Da Manzoni a Camus: cosa ci insegna la letteratura della pandemia, secondo Orhan Pamuk
Orhan Pamuk (1952), premio Nobel della letteratura per il 2006, primo autore turco a conseguire tale onorificenza, con la seguente motivazione: “nel ricercare l’anima malinconica della sua città natale, ha scoperto nuovi simboli per rappresentare scontri e legami fra diverse culture“. Tra i maggiori romanzieri turchi contemporanei, oltreché il più letto in assoluto (dei suoi romanzi ne sono stati vendute oltre tredici milioni di copie, tradotte in più di sessanta lingue).
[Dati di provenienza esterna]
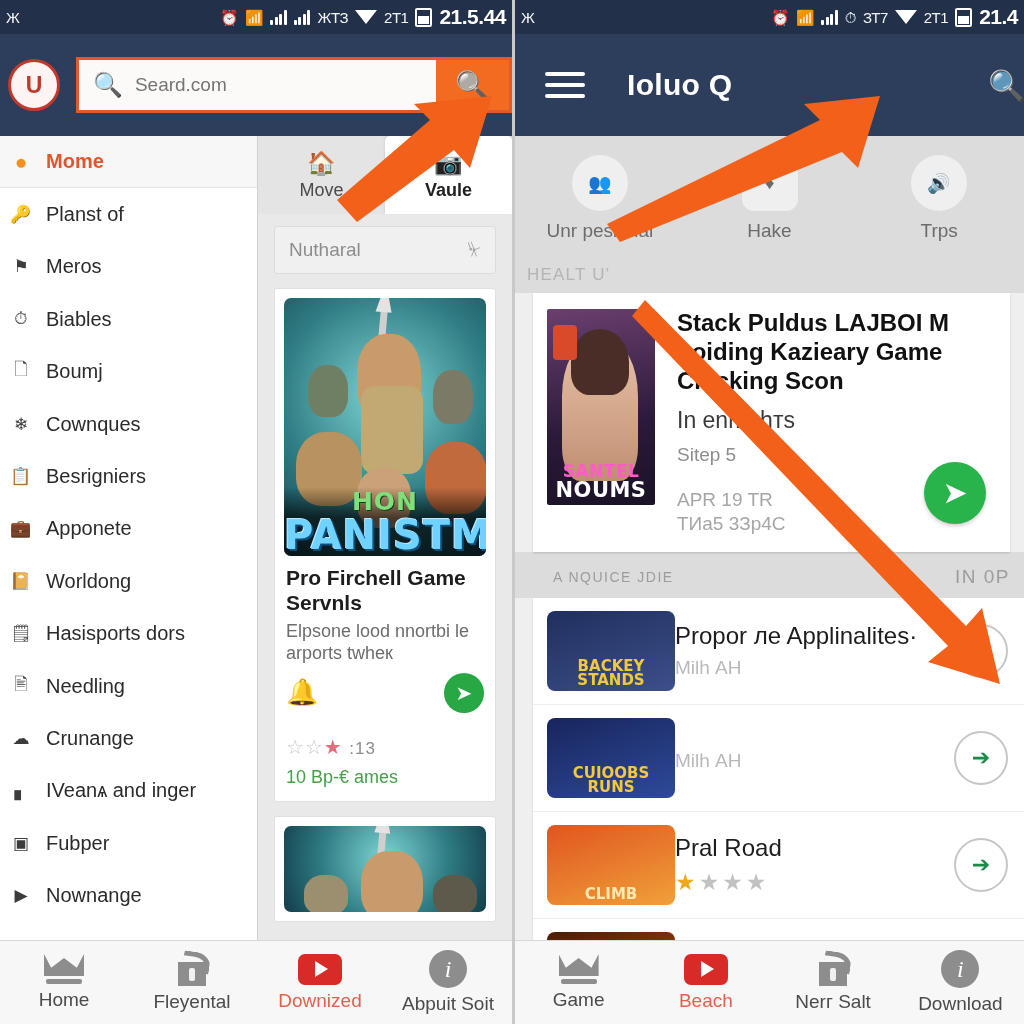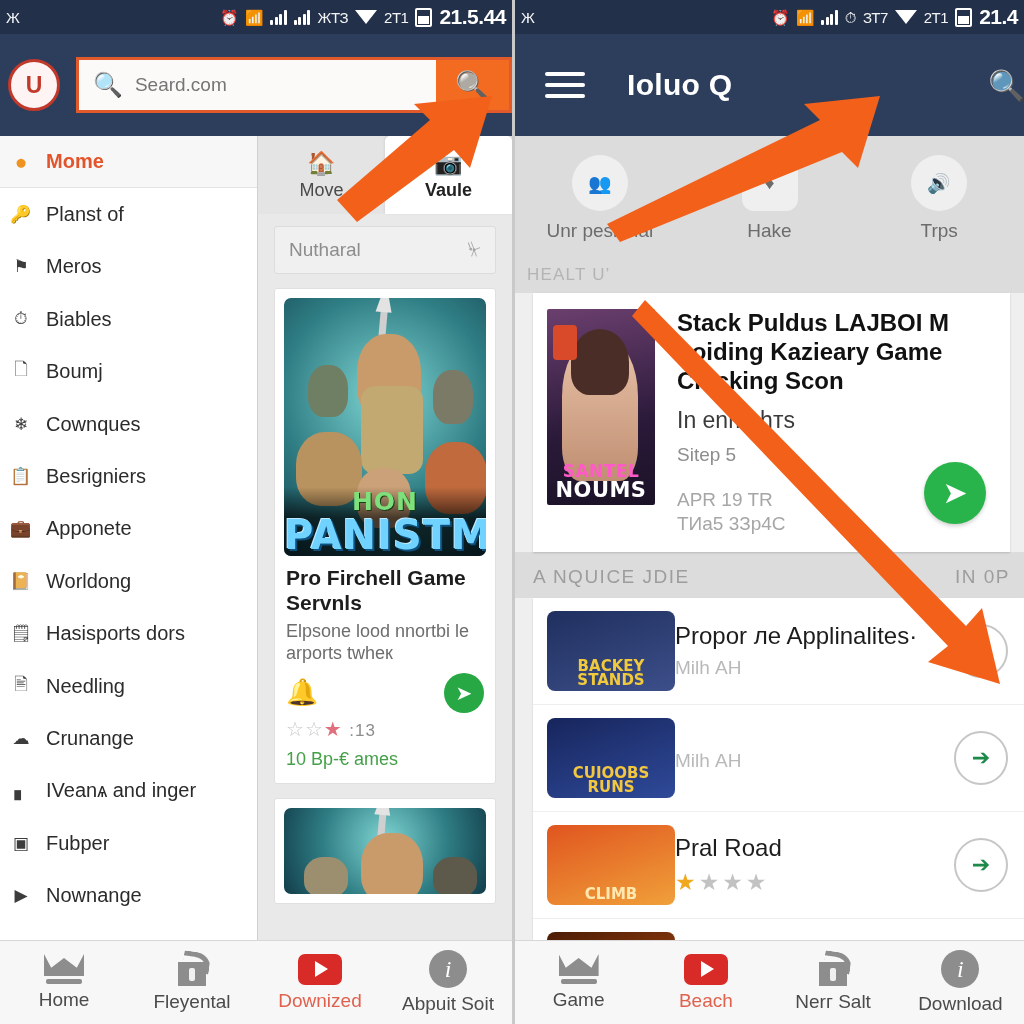"A NQUICE ЈDIE" .list-head .lh-l { font-size: 19px -> 14px; margin-left: none -> 20px }
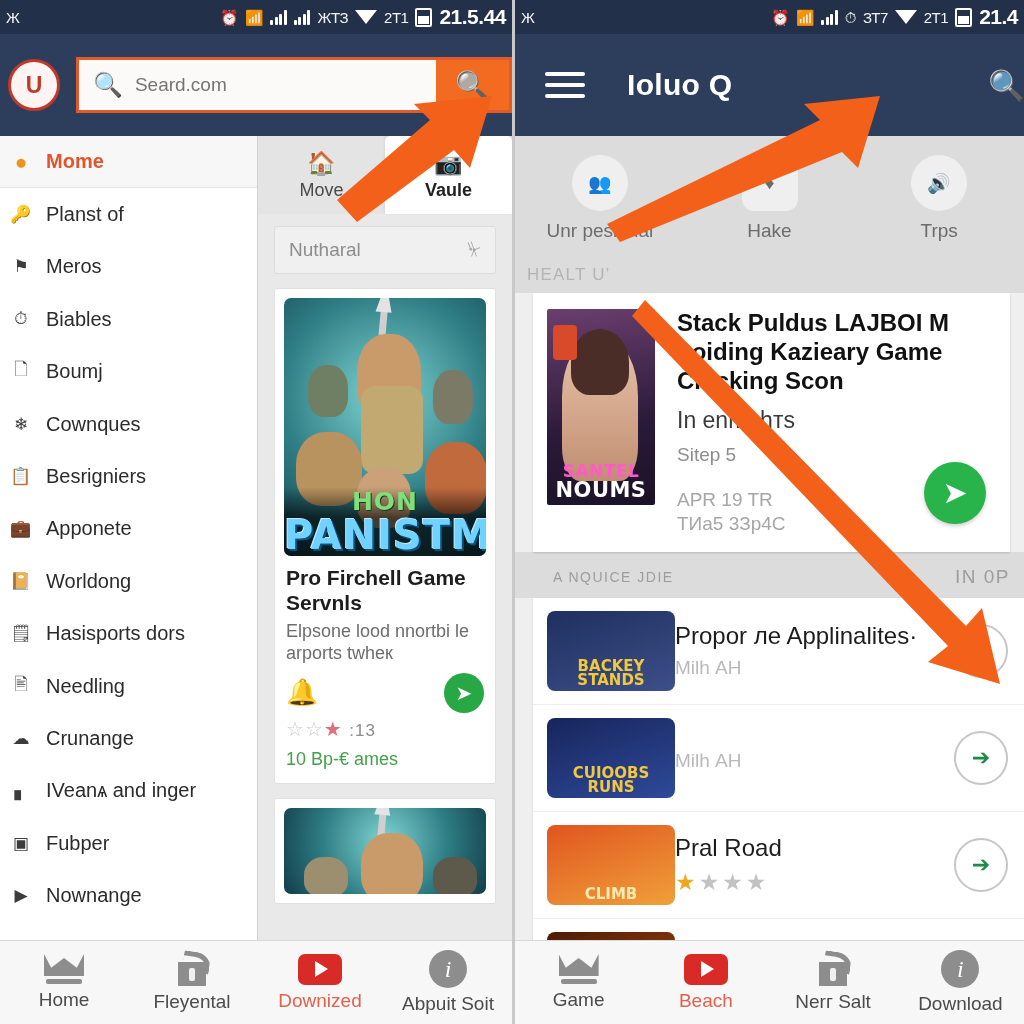"☆☆★ :13" .stars { margin: 4px 2px 0 -> 22px 2px 0 }
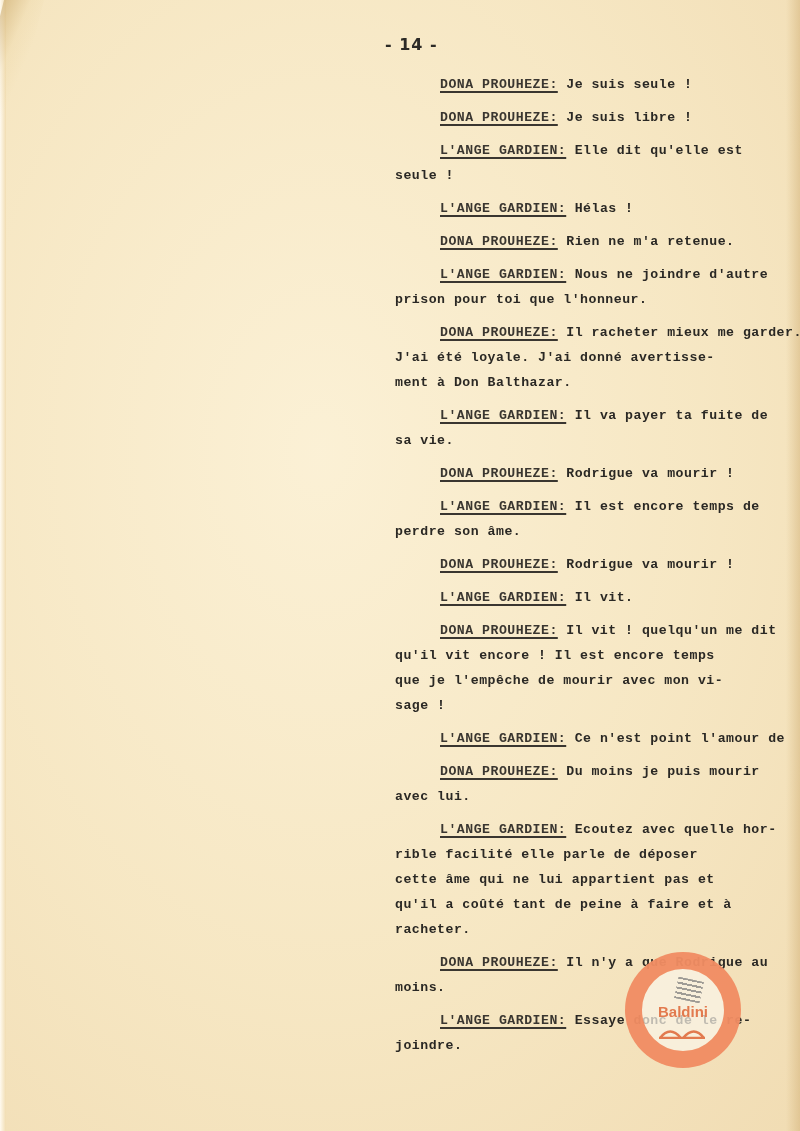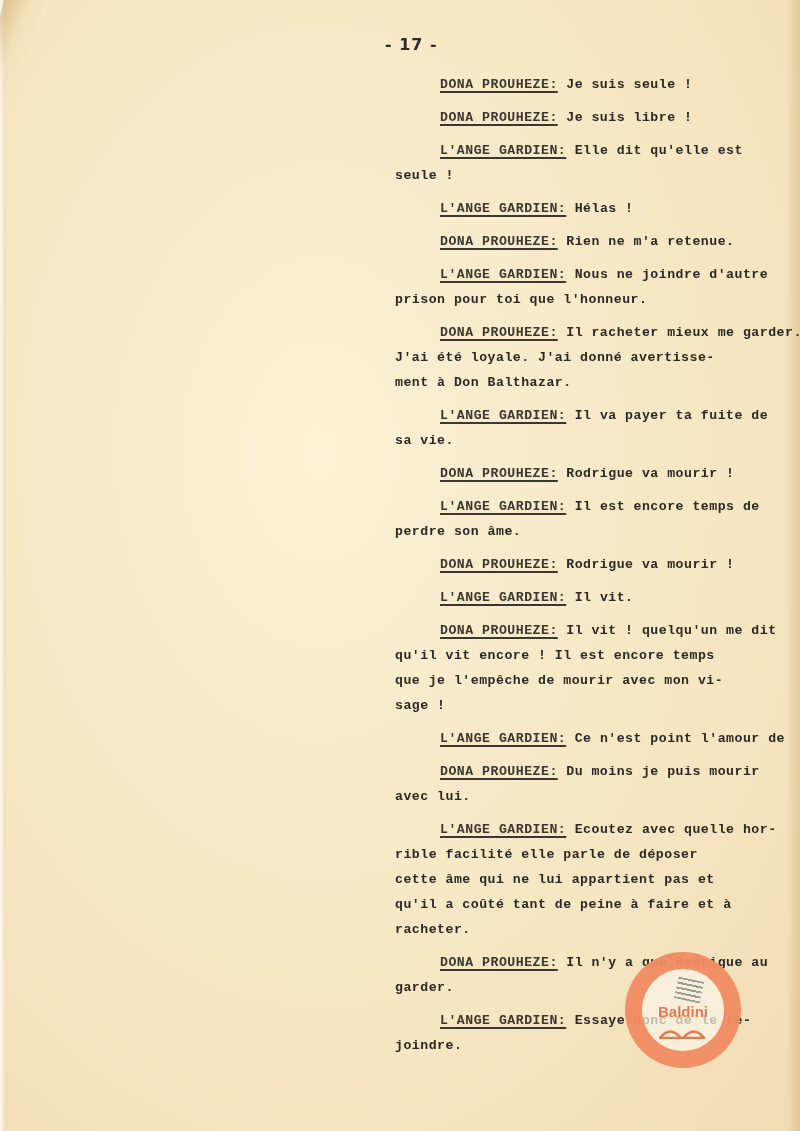"- 17 -" div.page-number { text: 17 -> 14 }
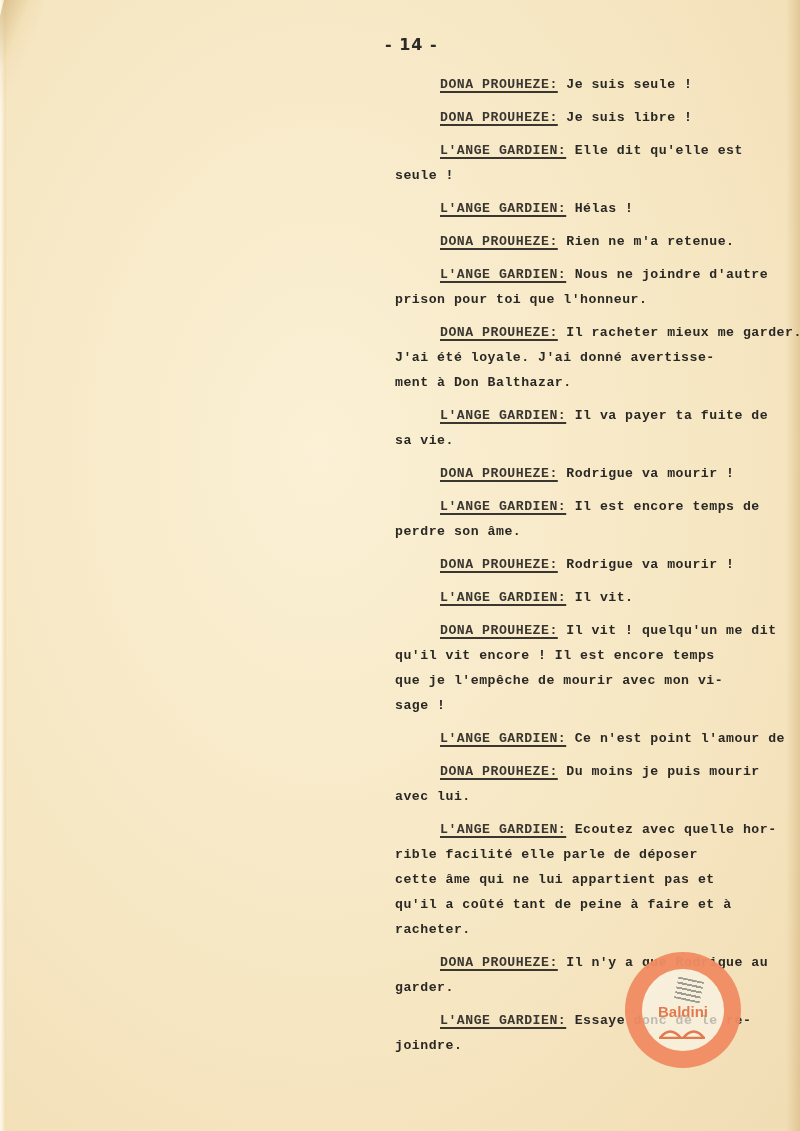"garder." span { text: garder -> moins }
Da Daniel Defoe ad Alessandro Manzoni, da Tucidide a Camus: il premio Nobel per la letteratura turco Orhan Pamuk ha lavorato negli ultimi quattro anni a un romanzo storico ambientato durante l’ultima ondata di peste e ha interrogato la letteratura scoprendo che ogni pandemia si somiglia per le risposte che suscita in noi
“Nella storia umana e letteraria ciò che rende simili le pandemie non è la semplice comunanza di germi e virus ma che le nostre risposte iniziali sono sempre state le stesse”. Si intitolerà “Nights of plague” il prossimo romanzo di Orhan Pamuk. Negli ultimi quattro anni il premio Nobel per la Letteratura del 2006 ha scritto un romanzo storico ambientato nel 1901, durante quella che è conosciuta come la terza pandemia di peste, “uno scoppio di peste bubbonica che ha ucciso milioni di persone in Asia ma non molte in Europa”. A scriverlo è lo stesso autore turco sulle colonne del New York Times. Negli ultimi due mesi, amici e parenti, editori e giornalisti che conoscono l’argomento di quel romanzo, “Nights of Plague”, gli hanno fatto una raffica di domande sulle pandemie. Sono curiosi di trovare somiglianze tra l’attuale pandemia di coronavirus e gli scoppi storici di peste e colera. In effetti c’è una sovrabbondanza di somiglianze. Cosa ci insegnano, dunque, i grandi romanzi sulle pandemie del passato? Che vi sono alcuni tratti comuni.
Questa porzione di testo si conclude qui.